## Excerpted data:
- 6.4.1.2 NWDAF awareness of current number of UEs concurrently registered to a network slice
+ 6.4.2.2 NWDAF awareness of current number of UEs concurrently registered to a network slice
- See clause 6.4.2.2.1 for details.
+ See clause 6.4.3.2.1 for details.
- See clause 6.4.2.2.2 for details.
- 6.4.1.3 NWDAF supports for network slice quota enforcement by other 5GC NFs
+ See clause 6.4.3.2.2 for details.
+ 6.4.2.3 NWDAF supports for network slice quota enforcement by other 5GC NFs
--
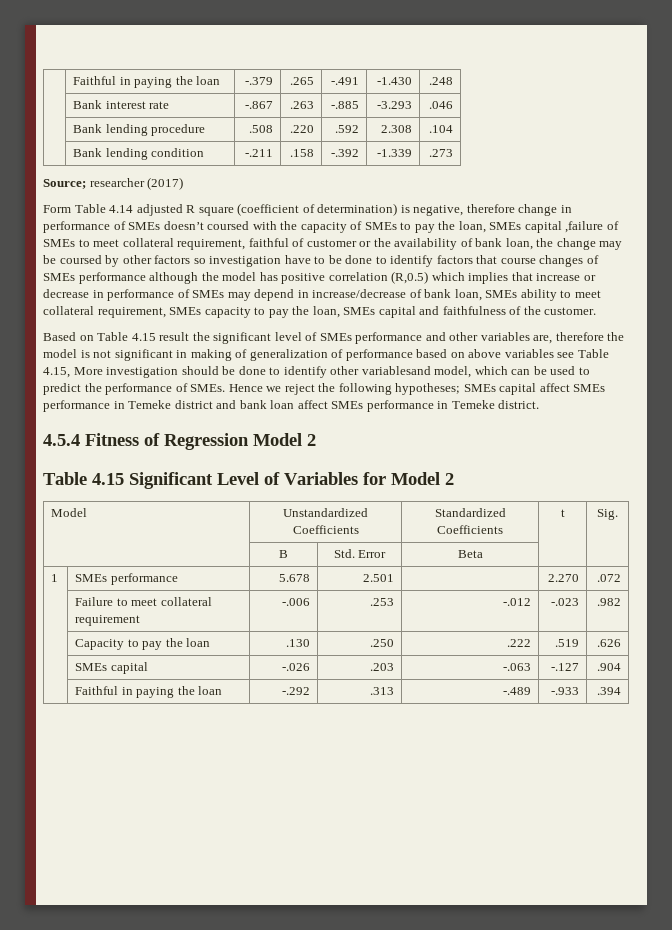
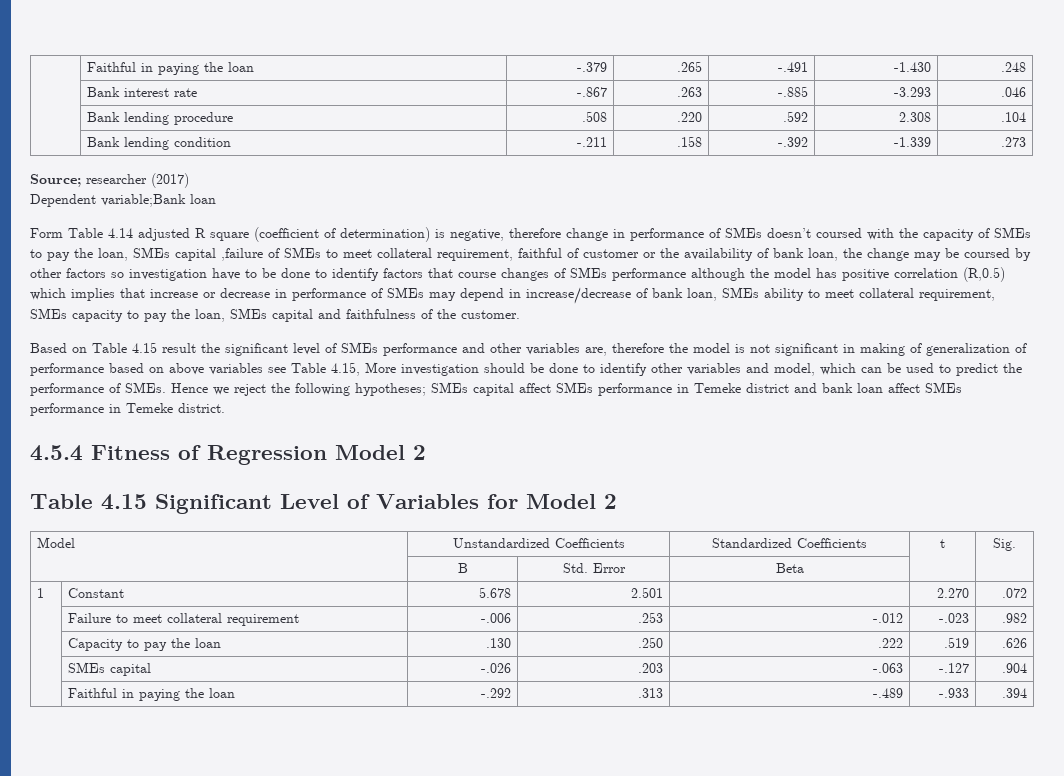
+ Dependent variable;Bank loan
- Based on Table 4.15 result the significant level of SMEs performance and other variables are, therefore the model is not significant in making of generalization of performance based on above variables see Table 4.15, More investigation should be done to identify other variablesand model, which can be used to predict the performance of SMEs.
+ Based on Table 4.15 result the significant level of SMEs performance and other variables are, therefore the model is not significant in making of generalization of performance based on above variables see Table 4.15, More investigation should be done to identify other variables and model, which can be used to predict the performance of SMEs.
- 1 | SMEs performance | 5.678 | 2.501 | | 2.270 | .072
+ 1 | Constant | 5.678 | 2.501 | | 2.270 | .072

## What is being asked:
Starting with the line above that holds "- 6.4.1.2 NWDAF" and stopping with the line that holds "6.4.2.3 NWDAF supports", reproduce each line exactly, omitting all other lines.

## Result for this task:
- 6.4.1.2 NWDAF awareness of current number of UEs concurrently registered to a network slice
+ 6.4.2.2 NWDAF awareness of current number of UEs concurrently registered to a network slice
- See clause 6.4.2.2.1 for details.
+ See clause 6.4.3.2.1 for details.
- See clause 6.4.2.2.2 for details.
- 6.4.1.3 NWDAF supports for network slice quota enforcement by other 5GC NFs
+ See clause 6.4.3.2.2 for details.
+ 6.4.2.3 NWDAF supports for network slice quota enforcement by other 5GC NFs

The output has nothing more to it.